How I Fight Procrastination
At the beginning of the semester, I set up the goal for me to stop procrastinating; whether I actually accomplished the goal was the real question. Throughout the semester, I tried to procrastinate less by doing the assignments the day it was assigned. This allowed me to have more free time to do whatever I wanted. Unfortunately, this plan only worked for a few weeks, as more work began piling up, it consumed more of my time, including my weekends.

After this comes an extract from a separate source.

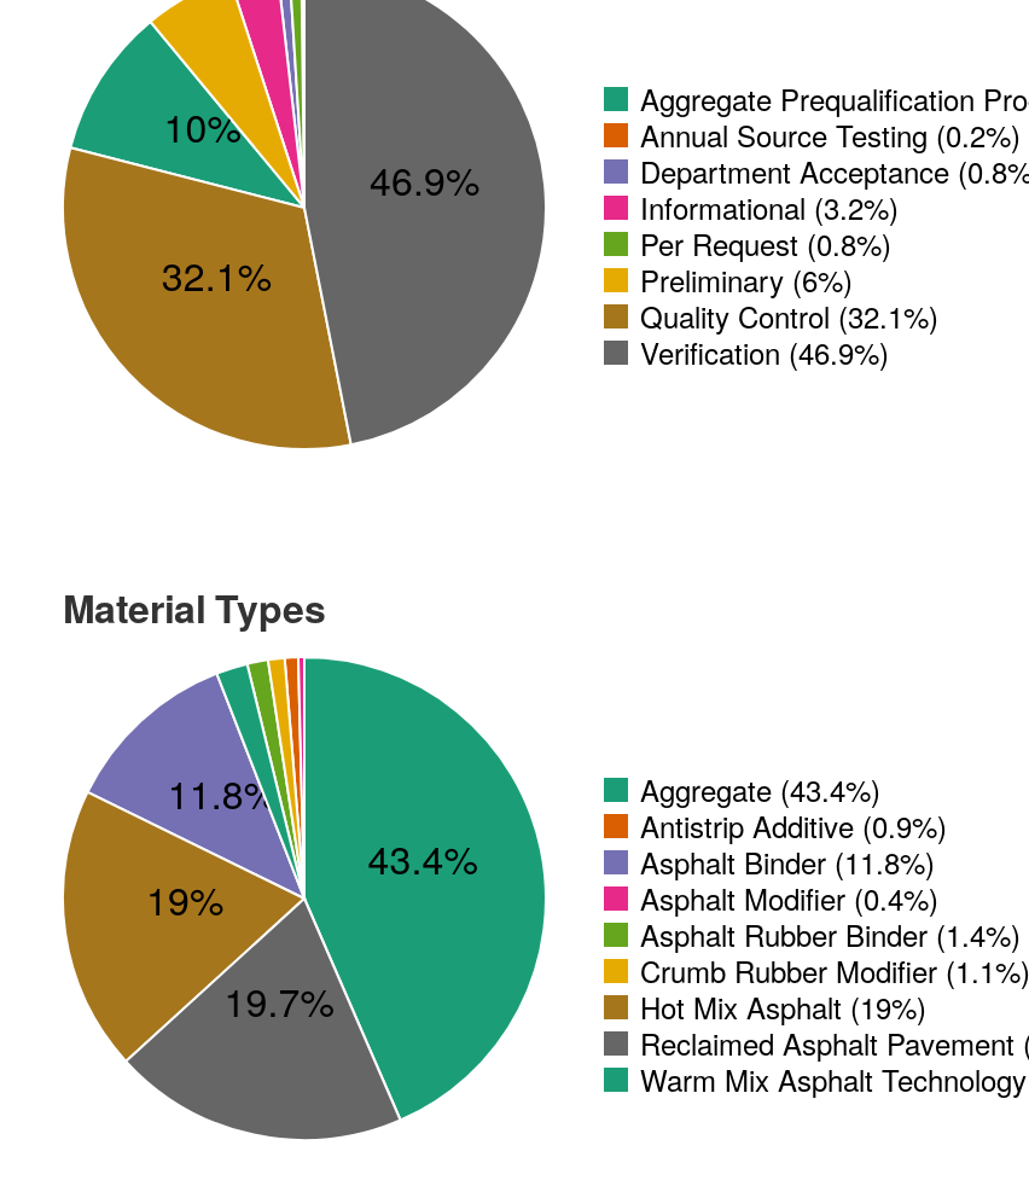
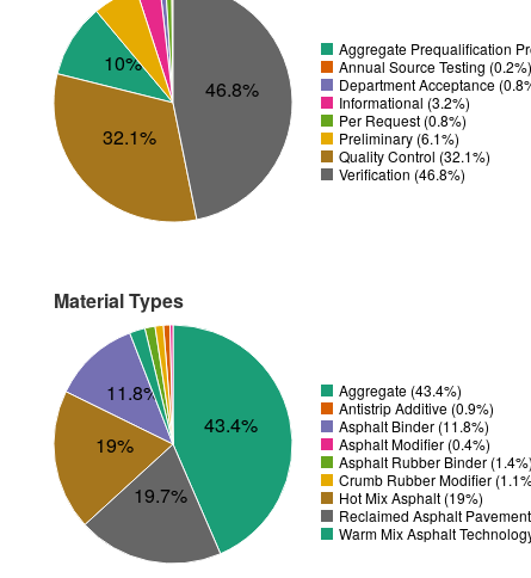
[370,151,479,207] 46.9% -> [205,75,259,103] 46.8%
[640,258,853,301] Preliminary (6%) -> [339,128,459,148] Preliminary (6.1%)
[640,331,889,373] Verification (46.9%) -> [339,164,465,184] Verification (46.8%)

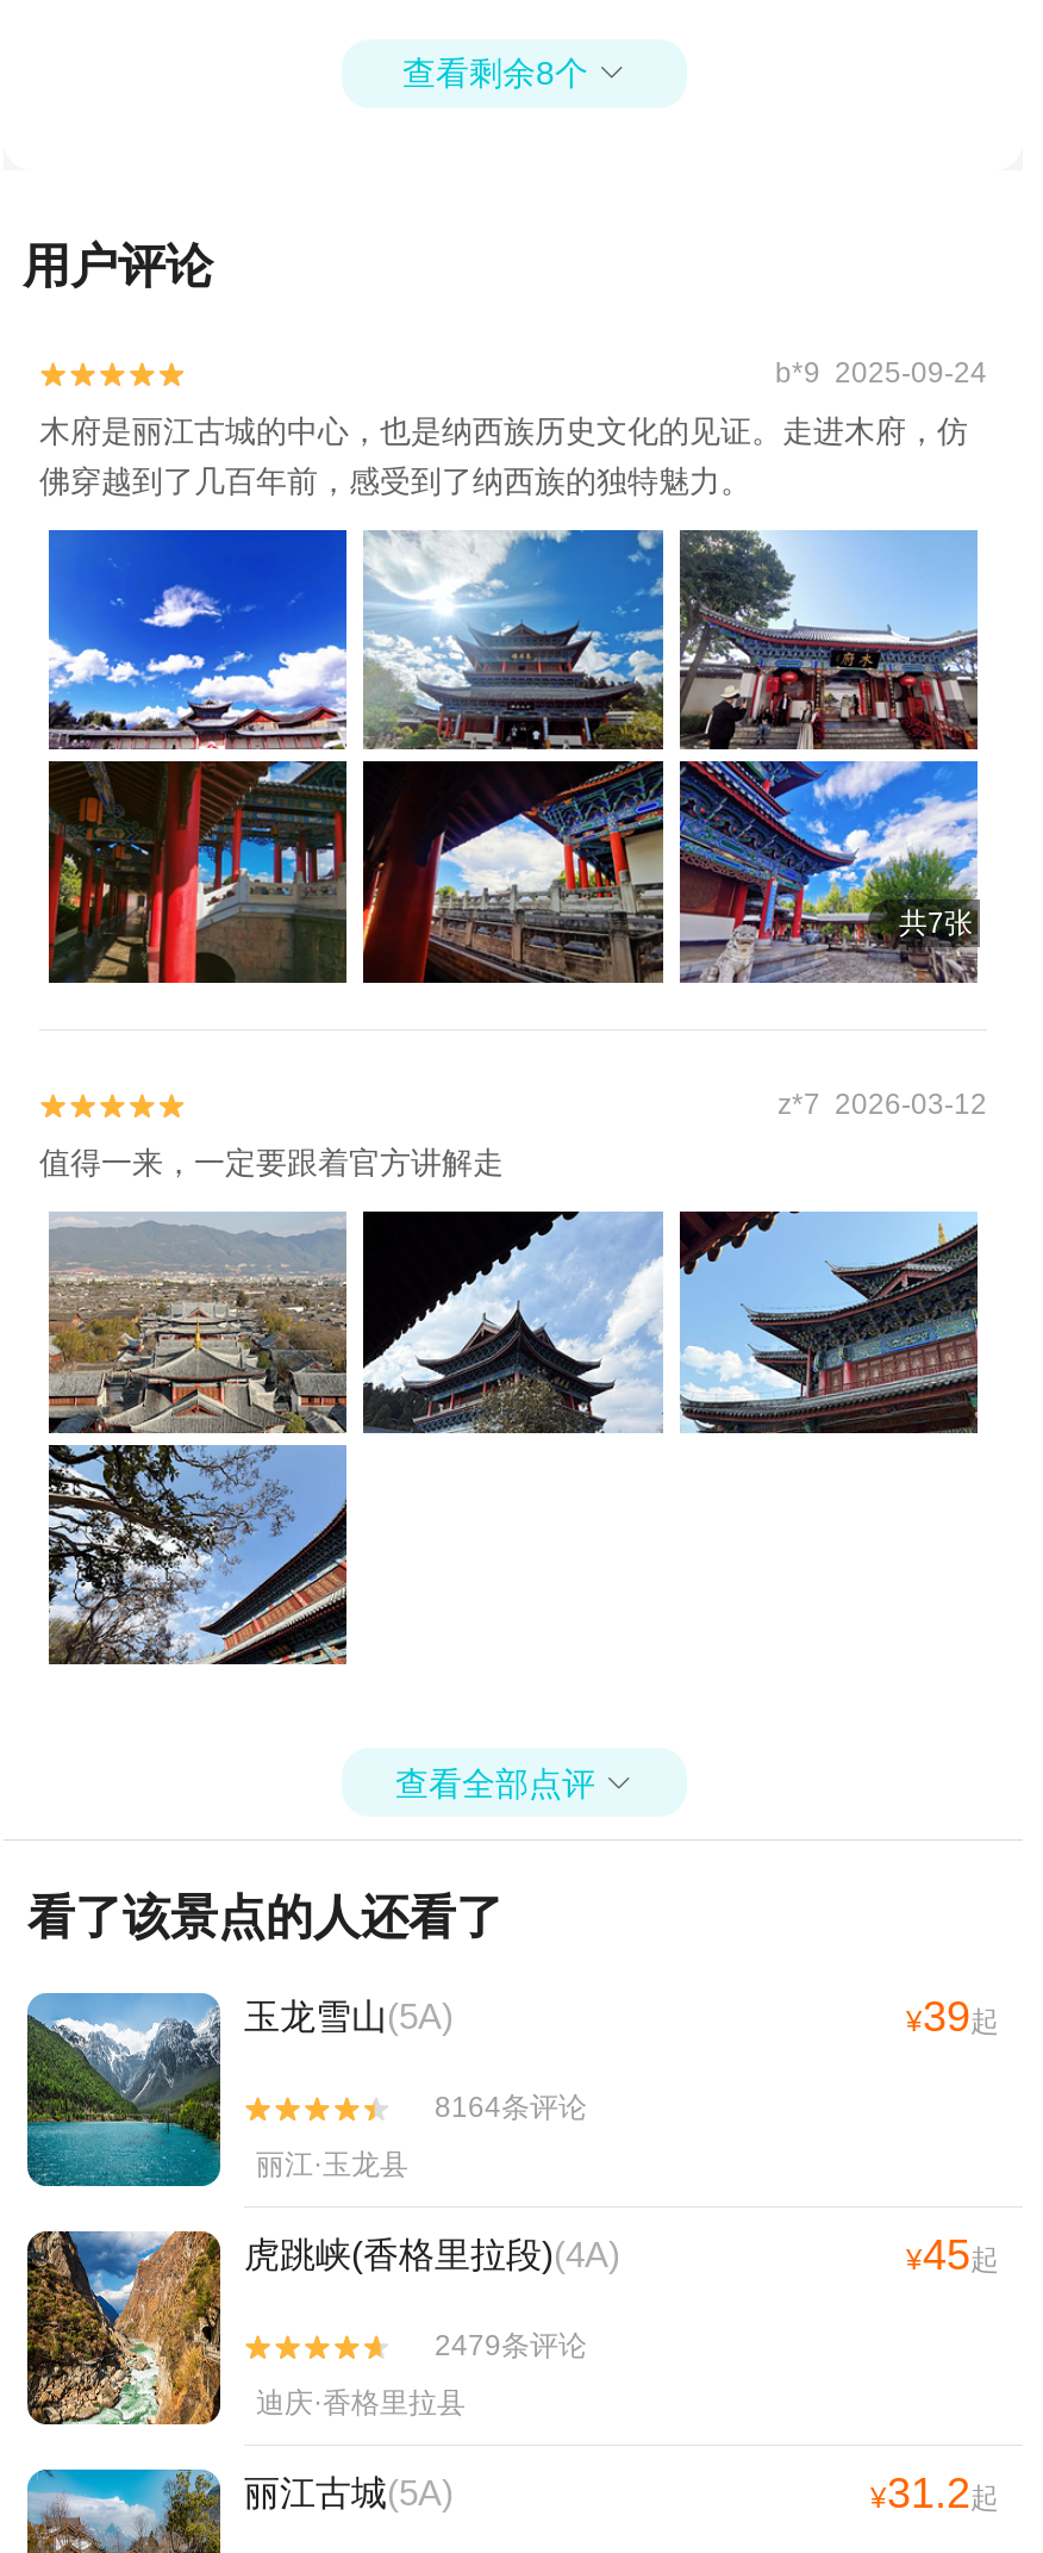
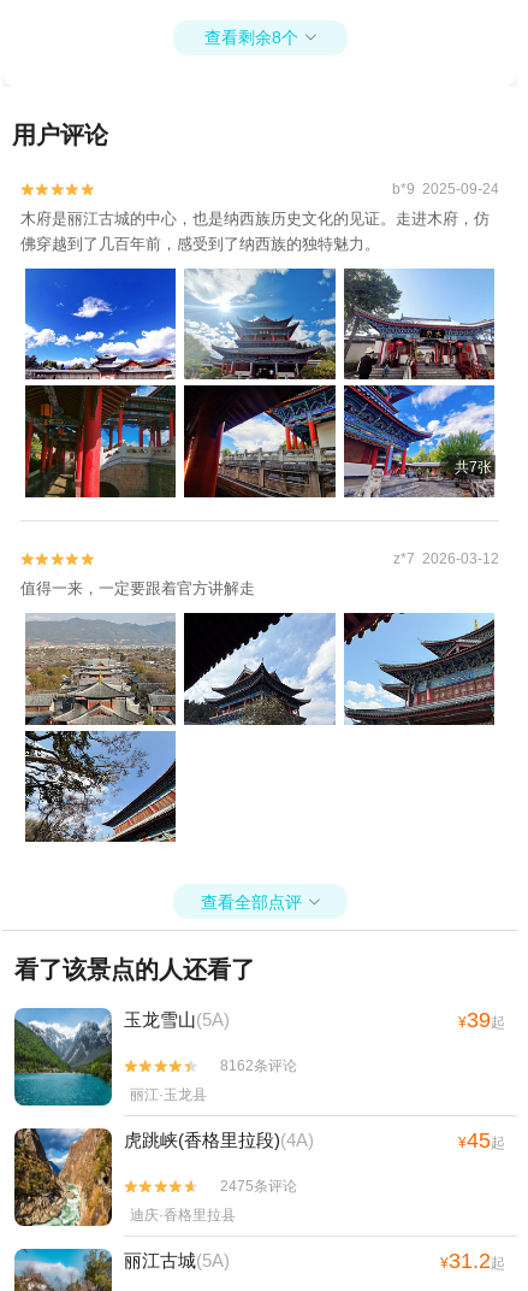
[435,2092,587,2125] 8164条评论 -> [220,1058,297,1075] 8162条评论
[435,2330,587,2363] 2479条评论 -> [220,1178,297,1195] 2475条评论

Halfway through the semester, I came up with another plan where I would try to fit all my work into one day, including the night. This was a simple way for me to get everything done quickly and it freed up more time for me to focus on my own interests. This way it also allowed me to perfect my assignments before turning them in. It was a sacrifice that I was willing to make so I would have time that wasn’t always revolving around school. After a while of staying up late, it stopped working. I got tired and my mental health deteriorated, but it was the only way that I knew that I could get my assignments done in time. At that point, I felt hopeless and I didn’t feel like finishing any of my assignments but I was afraid of what others might say so I kept going. I started to put my mental health aside just to complete the assignments that I was given. I then started to procrastinate more and more, so much that I would start finishing my assignments or papers hours before they were due. The assignments that I was turning were no longer my full potential and I was just overall struggling with school.
Previously, I was in the stage of contemplation but after reviewing the last couple months I think I'm stuck in the pre contemplation stage. I have just accepted that my struggle with procrastination isn’t going anywhere. If I were to ever attempt taking on this goal again, I would do things differently. I would start by splitting my assignments into different sections and completing them separately. If something is due that day or in the next two days I would complete those assignments just so I don’t have to stay up all night and worry about those assignments. Then if I don’t have those assignments done on that day I would have the other two days to complete them. Another thing I could do is to write in a planner and write down what I need to accomplish for that specific day.
Overall, I'm a little disappointed that I didn’t accomplish such a simple goal. Mentally the thought of fixing my problem with procrastination was easy but once I took on that challenge I just got overwhelmed and tired. On the bright side, I can make another attempt to achieve this goal next semester.